Share your dilemmas and get honest opinions from other Mumsnetters.

If I can't pay for dd's boyfriend

244 replies

Fillyourdreams · 01/01/2026 22:30

Dd has been in a relationship for a couple of years now. Both are early 20's and still live with parents. As a family we go on luxury holidays every 2 - 3 yrs budget allowing. We work extremely hard and both of us do extra overtime to pay for the holidays we love.
Dd contributes a fair amount which we work out based on her current salary. Her younger sister we obviously pay for in full as she isn't yet working.
We are now looking at going long haul this summer and within our budget we can do everything we want to do.
But as time goes on I feel really bad for dd's boyfriend. I think he would like to come with us but we cannot afford to pay for him too and he is not in a financial position to pay for himself either. Nothing is booked yet and I know dd really wants to come but also.know last time we went her boyfriend struggled being left. We go for around 3 weeks.
Is it awful to leave him or should we try and save more to take him too (this would mean delaying 18 mths ish). Especially if they end up moving in together in next few months.
I hate leaving him out but for us to pay for an extra adult is really difficult. Wwyd?

OP posts:
PyongyangKipperbang · 01/01/2026 23:18

No one is forcing the DD to use her AL to go on this holiday. No one is forcing her to leave her BF behind. She is choosing to do both of those things.

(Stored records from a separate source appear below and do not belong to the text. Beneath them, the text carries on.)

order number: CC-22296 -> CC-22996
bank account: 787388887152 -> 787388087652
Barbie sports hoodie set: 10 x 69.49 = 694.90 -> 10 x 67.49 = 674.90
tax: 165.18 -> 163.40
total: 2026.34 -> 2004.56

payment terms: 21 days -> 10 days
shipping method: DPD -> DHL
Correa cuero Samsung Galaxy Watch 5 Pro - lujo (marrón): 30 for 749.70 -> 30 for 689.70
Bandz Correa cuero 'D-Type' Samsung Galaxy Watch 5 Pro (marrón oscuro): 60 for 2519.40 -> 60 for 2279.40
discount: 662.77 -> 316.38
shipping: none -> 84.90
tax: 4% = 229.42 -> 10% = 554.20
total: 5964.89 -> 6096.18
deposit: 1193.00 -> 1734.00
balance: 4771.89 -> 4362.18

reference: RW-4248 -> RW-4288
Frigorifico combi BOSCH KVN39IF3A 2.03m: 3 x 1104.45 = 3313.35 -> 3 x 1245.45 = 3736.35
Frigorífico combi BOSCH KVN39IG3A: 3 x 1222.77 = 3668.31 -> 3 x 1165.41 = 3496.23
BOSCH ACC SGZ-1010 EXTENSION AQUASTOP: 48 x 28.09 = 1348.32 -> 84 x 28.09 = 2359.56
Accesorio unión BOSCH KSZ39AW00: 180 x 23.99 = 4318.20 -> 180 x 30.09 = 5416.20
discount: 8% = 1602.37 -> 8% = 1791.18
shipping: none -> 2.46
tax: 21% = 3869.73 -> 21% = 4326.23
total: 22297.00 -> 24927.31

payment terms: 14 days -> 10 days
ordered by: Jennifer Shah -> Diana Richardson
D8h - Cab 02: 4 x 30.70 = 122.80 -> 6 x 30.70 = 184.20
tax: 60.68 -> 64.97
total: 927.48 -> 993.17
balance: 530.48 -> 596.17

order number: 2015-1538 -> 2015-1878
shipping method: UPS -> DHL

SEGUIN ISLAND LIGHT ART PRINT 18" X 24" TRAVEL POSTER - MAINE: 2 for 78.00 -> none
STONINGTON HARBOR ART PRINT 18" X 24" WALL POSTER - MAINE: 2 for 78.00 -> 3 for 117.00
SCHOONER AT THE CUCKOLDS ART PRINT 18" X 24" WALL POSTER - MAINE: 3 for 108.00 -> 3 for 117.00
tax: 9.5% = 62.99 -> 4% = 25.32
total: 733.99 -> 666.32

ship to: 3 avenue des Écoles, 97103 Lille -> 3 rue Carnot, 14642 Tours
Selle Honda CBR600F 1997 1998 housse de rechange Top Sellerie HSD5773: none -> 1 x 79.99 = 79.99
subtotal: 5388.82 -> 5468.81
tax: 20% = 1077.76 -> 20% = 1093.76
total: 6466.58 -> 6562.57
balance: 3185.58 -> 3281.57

Offer the holiday to DD and anything that happens after that is up to her. If she chooses to go and he feels left out, thats on her. If she chooses to stay behind with him, also on her. The only time I would be concerned is if he was putting a lot of pressure on to her about it, which doesnt seem to be the case.

MrsDoubtingMyself · 01/01/2026 23:19

Why did DDs boyfriend struggle when DD went on holiday last time? Struggle with what? I'm assuming she's not his carer?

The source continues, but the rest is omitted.